WHAT TO WORK ON: Your reply should be an exact copy of the lines from the one that holds "- Choose from" to the end of the data below.
AVAILABLE RECORDS below:
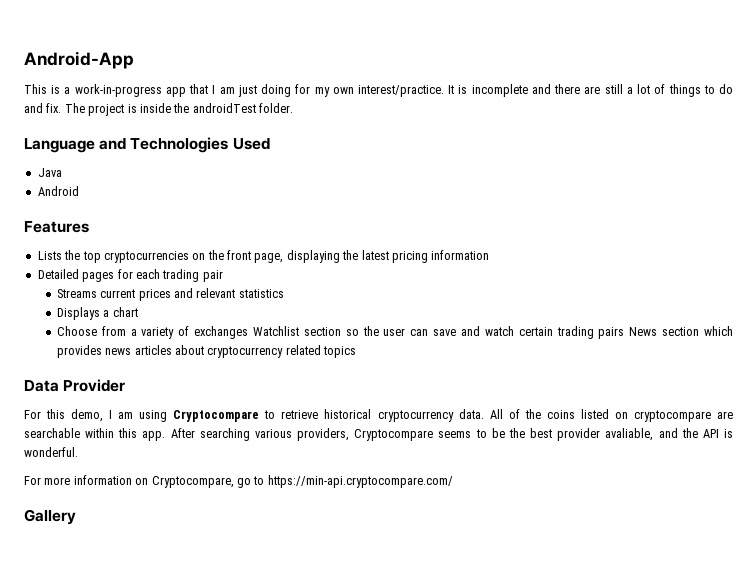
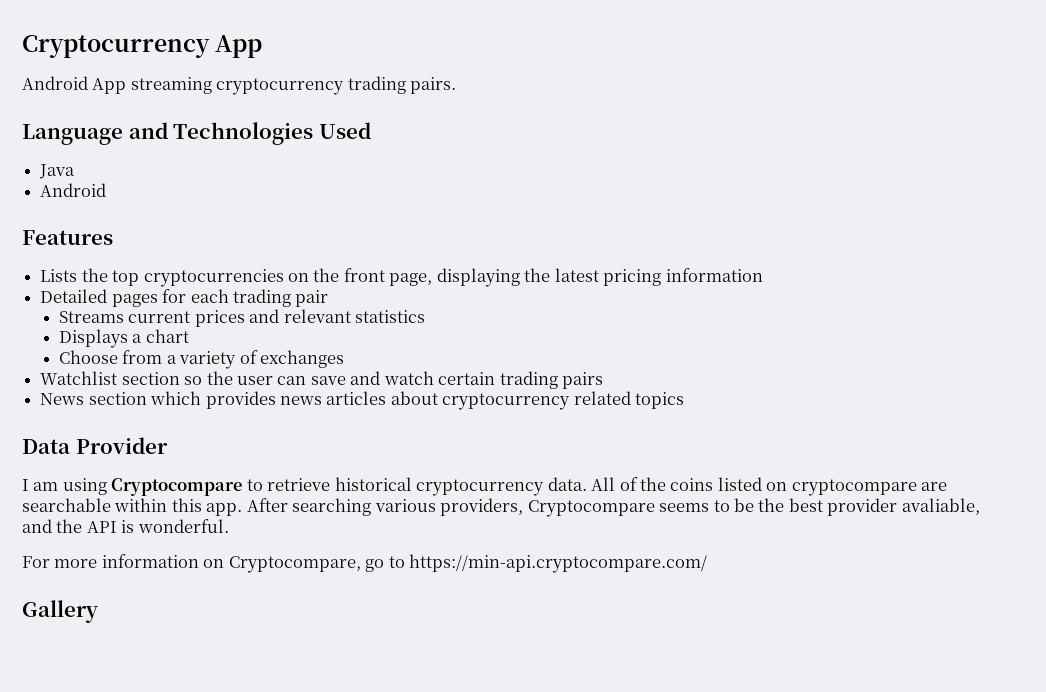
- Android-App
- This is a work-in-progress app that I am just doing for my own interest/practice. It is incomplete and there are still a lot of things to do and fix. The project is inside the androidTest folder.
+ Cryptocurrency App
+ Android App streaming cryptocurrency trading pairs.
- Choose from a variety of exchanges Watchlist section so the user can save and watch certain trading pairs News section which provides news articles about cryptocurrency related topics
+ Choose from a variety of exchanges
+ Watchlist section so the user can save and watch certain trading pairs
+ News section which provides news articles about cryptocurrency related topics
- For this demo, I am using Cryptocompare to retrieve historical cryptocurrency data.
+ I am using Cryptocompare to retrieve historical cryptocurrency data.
End of AVAILABLE RECORDS.
YOUR SOLUTION:
- Choose from a variety of exchanges Watchlist section so the user can save and watch certain trading pairs News section which provides news articles about cryptocurrency related topics
+ Choose from a variety of exchanges
+ Watchlist section so the user can save and watch certain trading pairs
+ News section which provides news articles about cryptocurrency related topics
- For this demo, I am using Cryptocompare to retrieve historical cryptocurrency data.
+ I am using Cryptocompare to retrieve historical cryptocurrency data.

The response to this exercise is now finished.